TASK REQUIREMENTS: Gather all lines in the data that hold the string "align".

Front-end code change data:
Segment Open

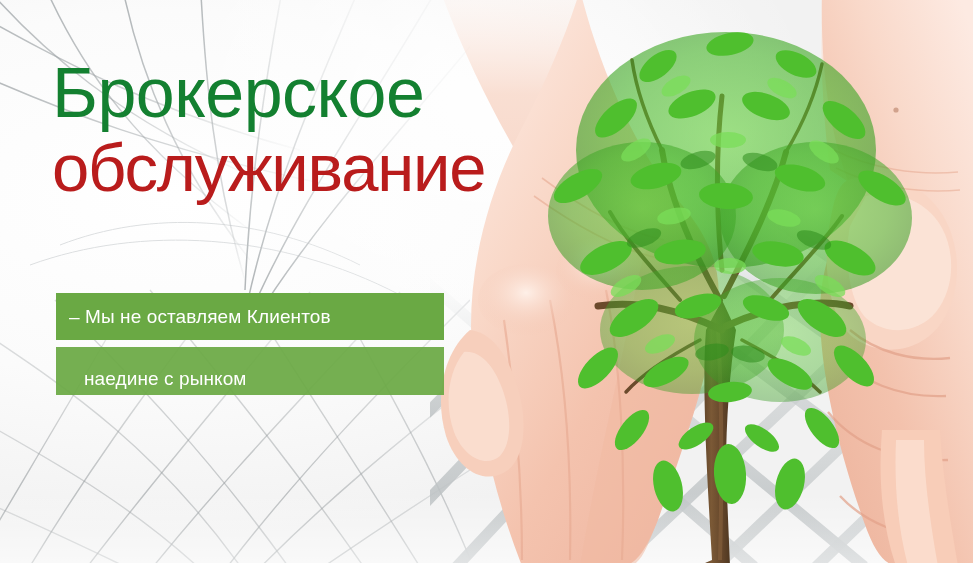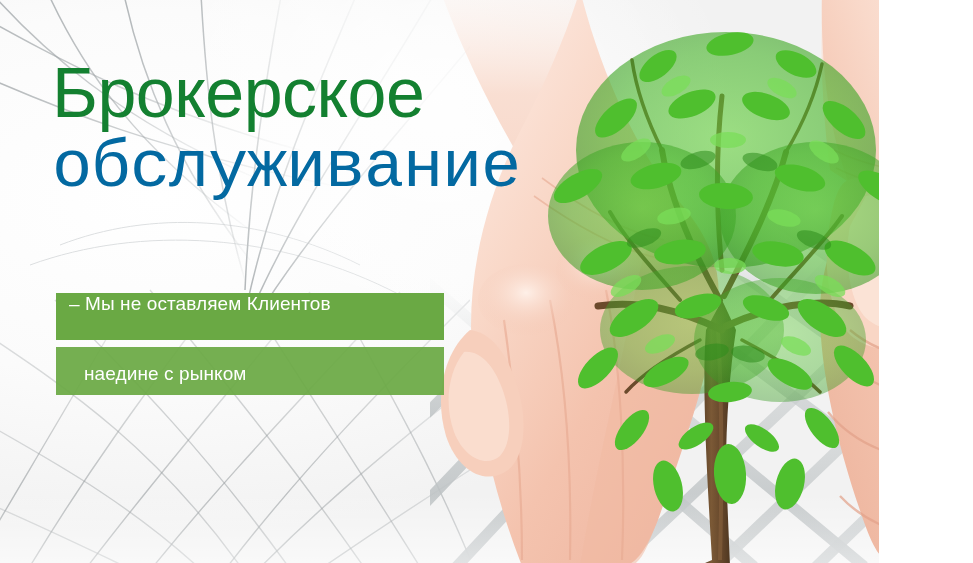--- a/index.html
+++ b/index.html
@@ -11,7 +11,7 @@
 
   .banner{
     position:relative;
-    width:879px; height:563px;
+    width:973px; height:563px;
     overflow:hidden;
     background:#ffffff;
   }

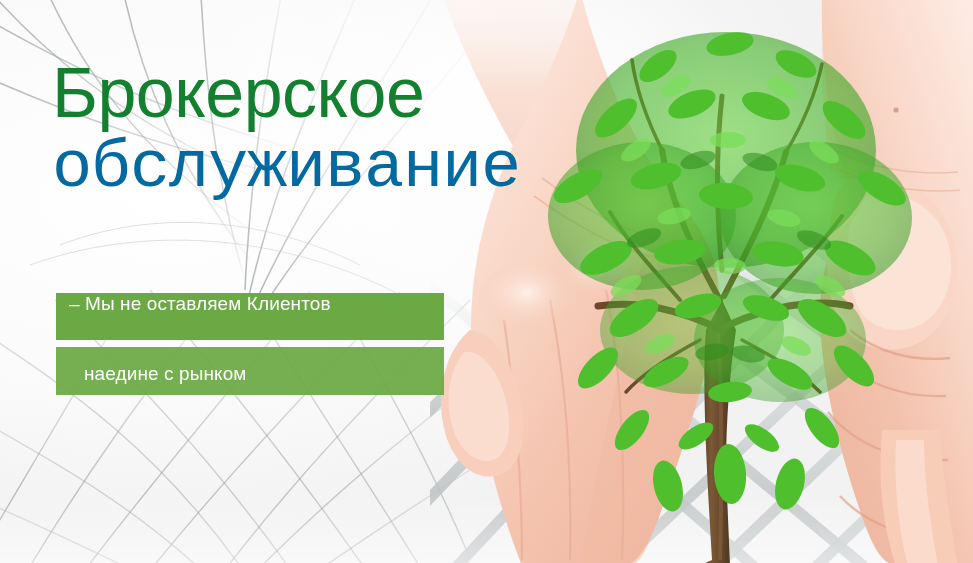--- a/index.html
+++ b/index.html
@@ -383,7 +383,7 @@
 
   <div class="headline">
     <span class="headline-line l1" style="color: rgb(19, 128, 48);">Брокерское</span>
-    <span class="headline-line l2" style="color: #0369a1; font-family: Liberation Mono, monospace;">обслуживание</span>
+    <span class="headline-line l2" style="color: #b91c1c;">обслуживание</span>
   </div>
 
   <div class="bars">

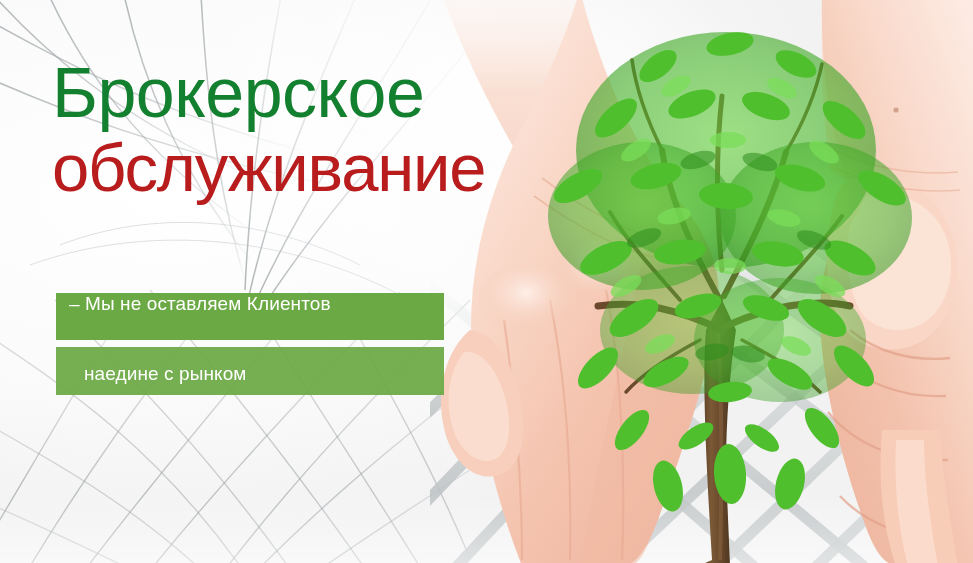--- a/index.html
+++ b/index.html
@@ -67,7 +67,7 @@
   .bar{
     position:relative;
     width:388px;
-    display:flex; align-items:flex-start;
+    display:flex; align-items:center;
     overflow:hidden;
   }
   .bar-1{ height:47px; }

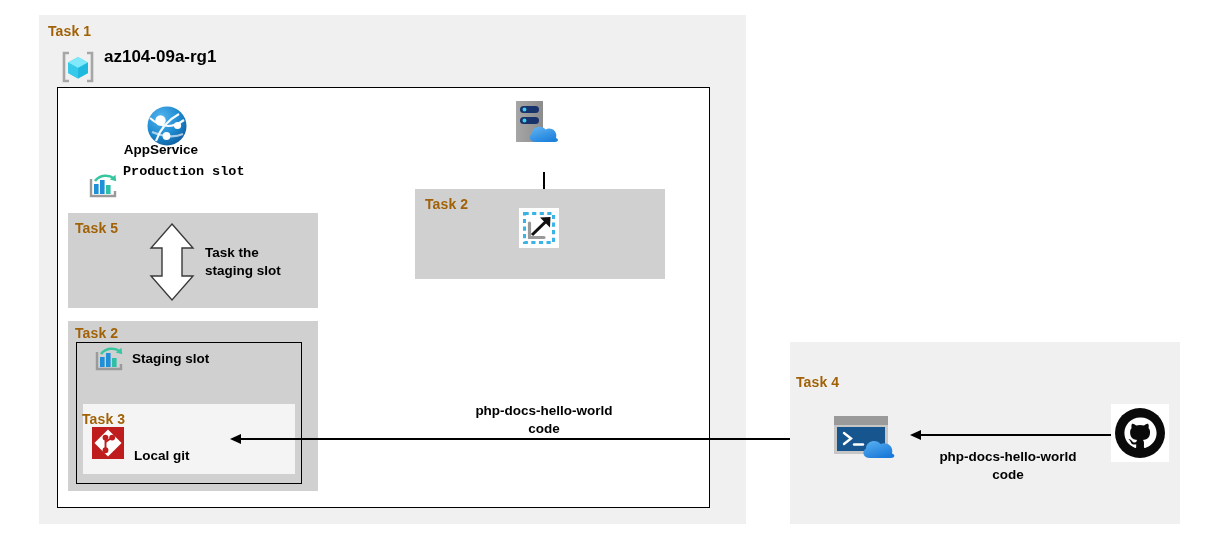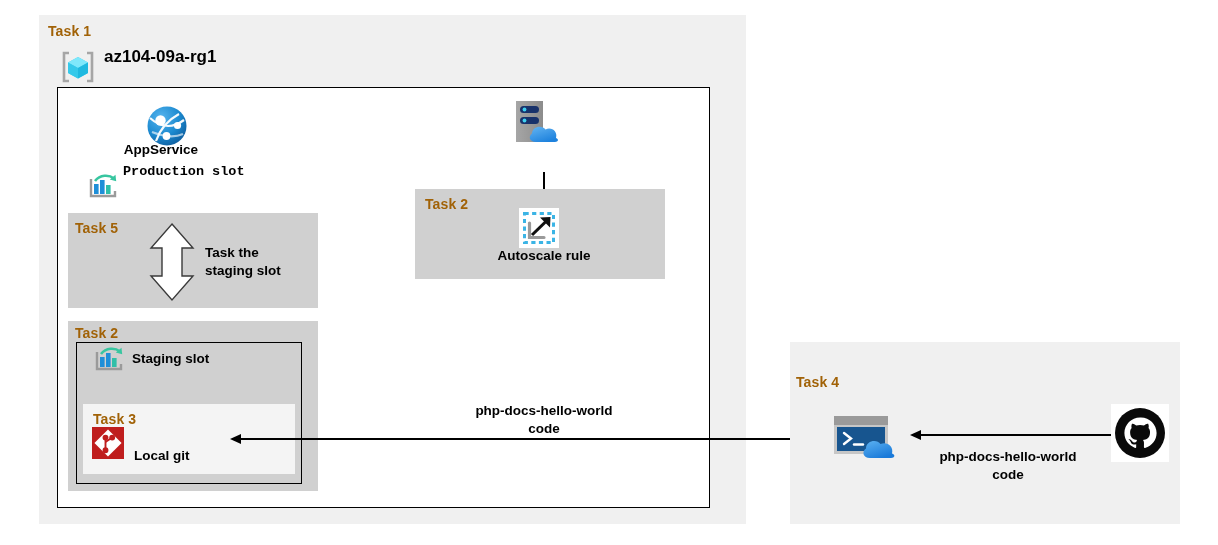--- a/index.html
+++ b/index.html
@@ -200,7 +200,6 @@
       <polygon points="31.5,9 31,19.5 21,9.6" fill="#111111"></polygon>
     </svg>
   </div>
-  <div class="node-label center" style="left:460px;top:248px;width:168px;">Autoscale rule</div>
 
   <div class="node-label center" style="left:452px;top:402px;width:184px;line-height:1.32;">
     <div>php-docs-hello-world</div>

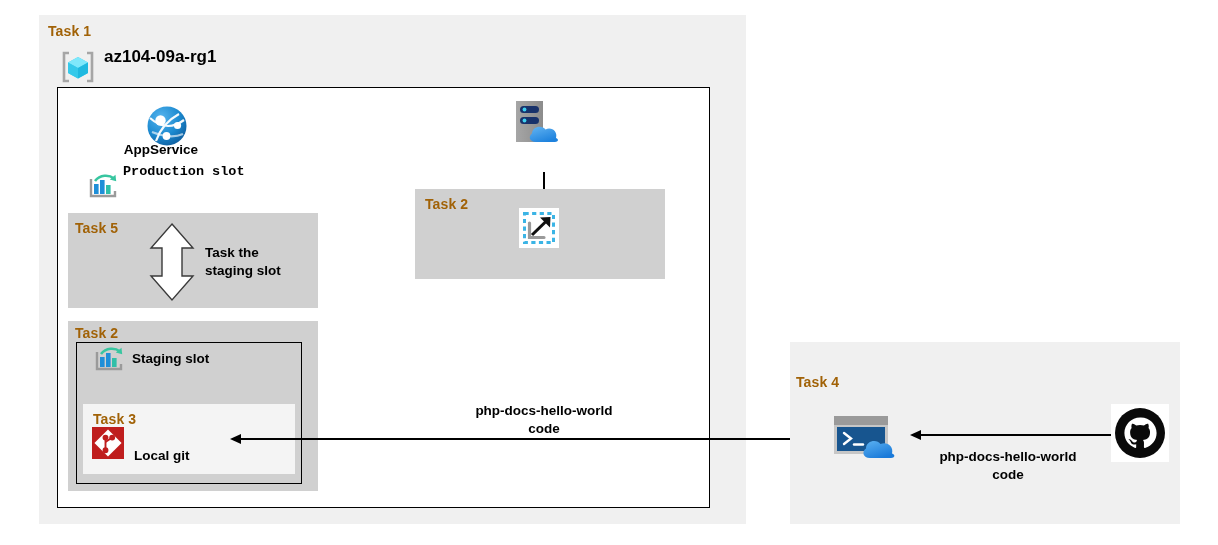--- a/index.html
+++ b/index.html
@@ -142,7 +142,7 @@
   <div class="node-label" style="left:132px;top:351px;">Staging slot</div>
 
   <div class="box light-box" style="left:83px;top:404px;width:212px;height:70px;"></div>
-  <div class="task-label" style="left:93px;top:411px;">Task 3</div>
+  <div class="task-label" style="left:82px;top:411px;">Task 3</div>
 
   <div class="icon" style="left:92px;top:427px;width:32px;height:32px;">
     <svg width="32" height="32" viewBox="0 0 32 32">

Segment Closed

TASK ANSWER:
-    display:flex; align-items:flex-start;
+    display:flex; align-items:center;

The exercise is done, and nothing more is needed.